[Front-end code change data]
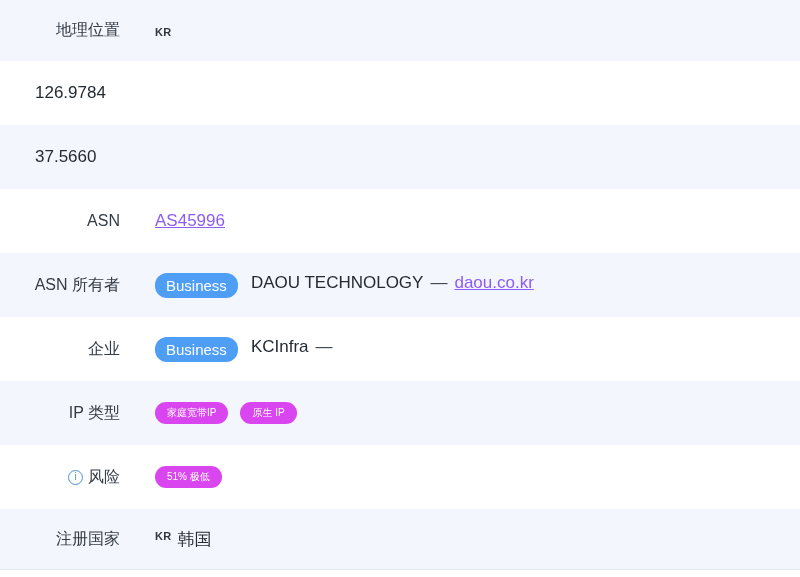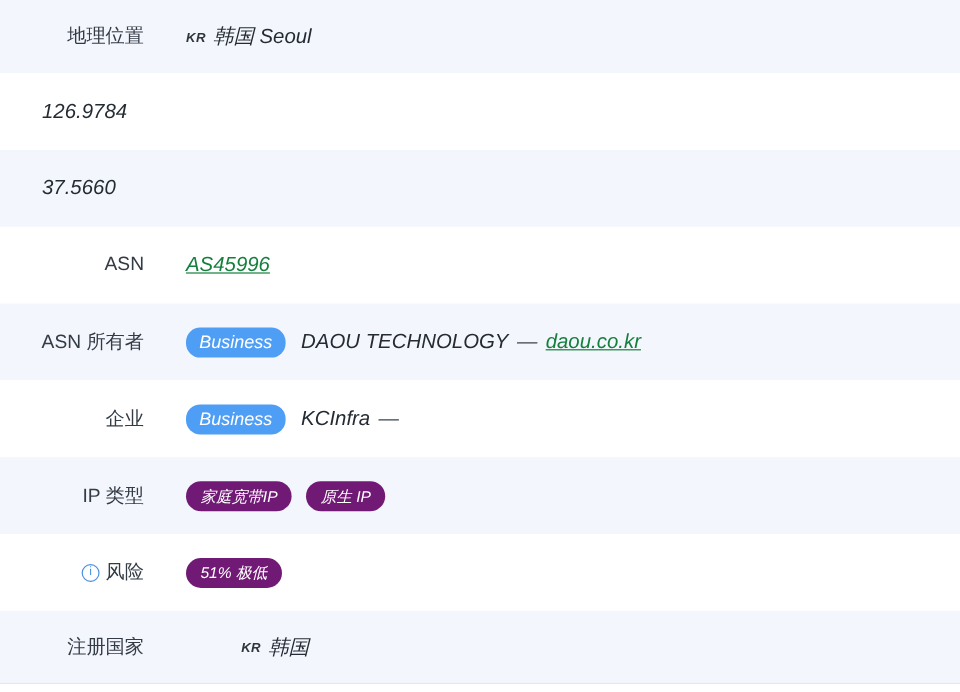--- a/index.html
+++ b/index.html
@@ -36,10 +36,9 @@
   .cell-value {
     margin-left:35px;
     display:flex;
-    align-items:center;
+    align-items:flex-start;
     font-size:17px;
     color:#242b33;
-    font-style:italic;
   }
   .cc {
     font-size:11px;

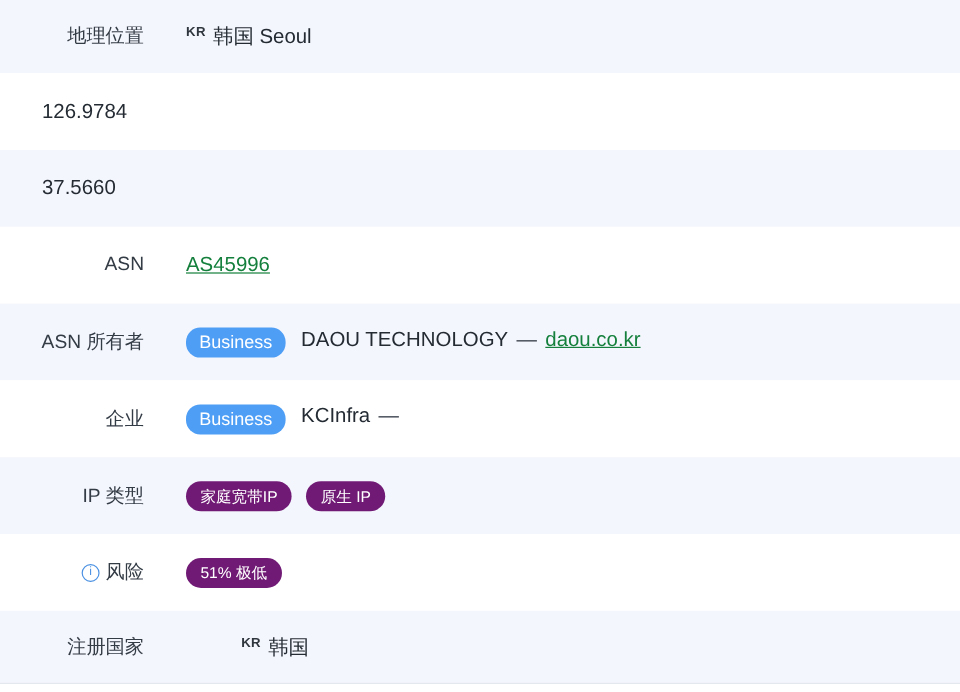--- a/index.html
+++ b/index.html
@@ -99,7 +99,6 @@
     <div class="cell-label">地理位置</div>
     <div class="cell-value">
       <span class="cc">KR</span>
-      <span>韩国 Seoul</span>
     </div>
   </div>
 

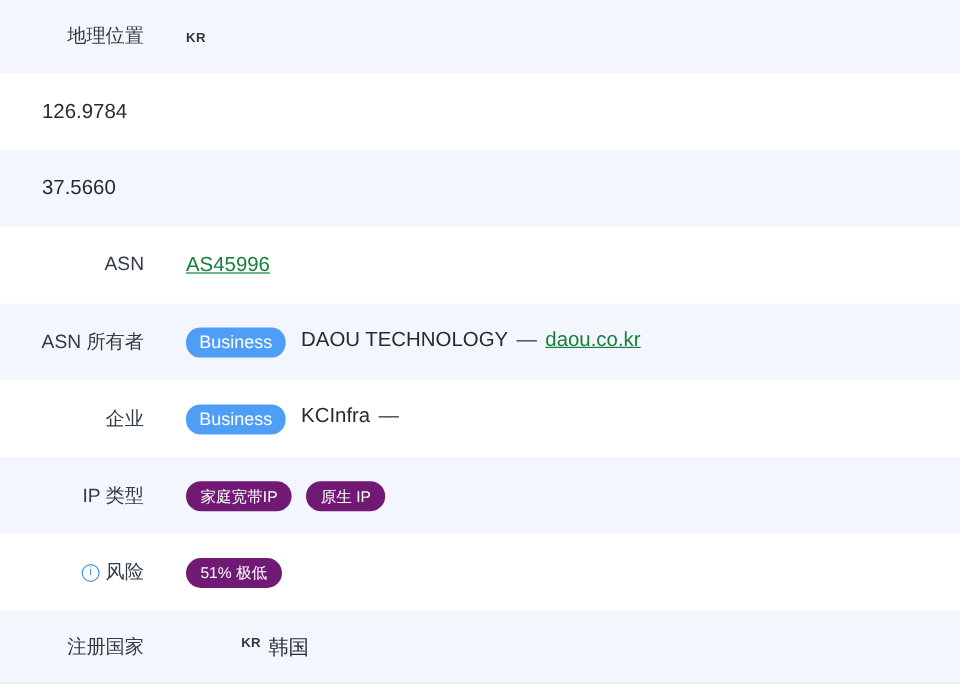--- a/index.html
+++ b/index.html
@@ -49,7 +49,7 @@
     padding-top:2px;
   }
   a.link {
-    color:#15803d;
+    color:#8b5cf6;
     text-decoration:underline;
     cursor:pointer;
   }

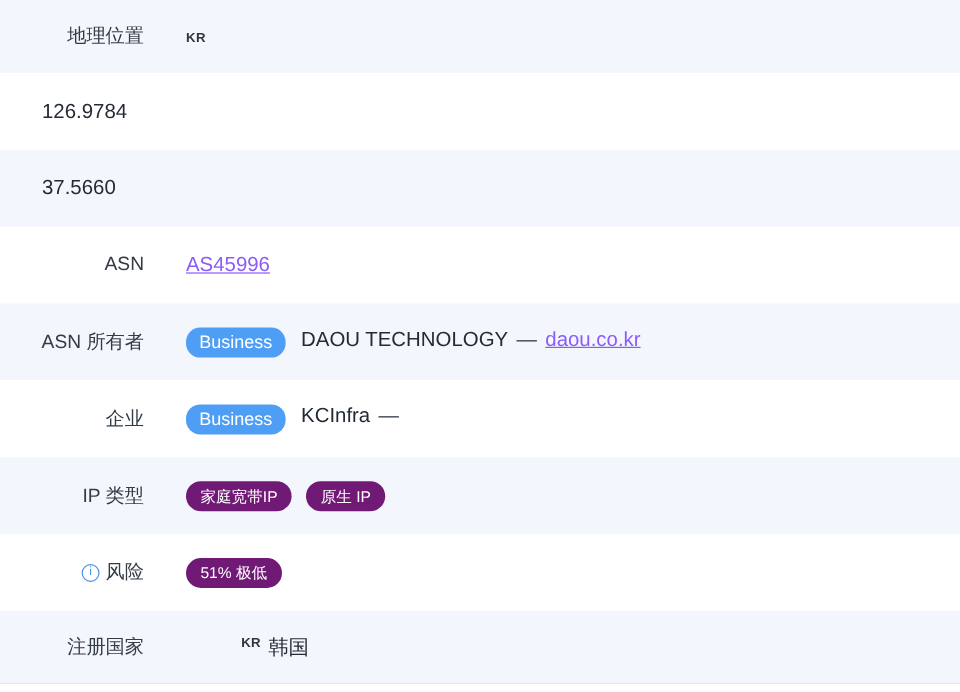--- a/index.html
+++ b/index.html
@@ -64,9 +64,9 @@
     white-space:nowrap;
   }
   .badge-green {
-    background:#701a75;
+    background:#d946ef;
     color:#ffffff;
-    font-size:13px;
+    font-size:10px;
     line-height:1;
     padding:6px 12px;
     border-radius:14px;

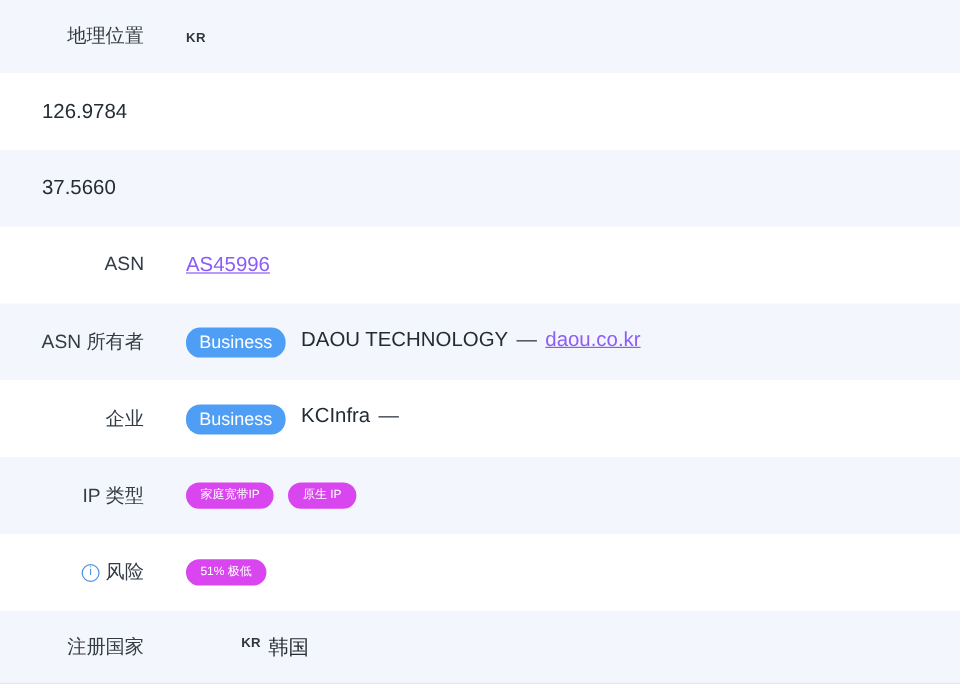--- a/index.html
+++ b/index.html
@@ -22,7 +22,7 @@
   }
   .row.alt { background:#f4f6fd; }
   .row:first-child { height:61px; }
-  .row:last-child { height:61px; border-bottom:1px solid #e3e7ee;gap:46px; }
+  .row:last-child { height:61px; border-bottom:1px solid #e3e7ee; }
   .cell-label {
     width:120px;
     flex-shrink:0;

◆ WORK TASK
Check each line of the data above for the string "flex", and copy the ones that have it.

◆ WORKED SOLUTION
     display:flex;
+    align-items:flex-start;
     flex-shrink:0;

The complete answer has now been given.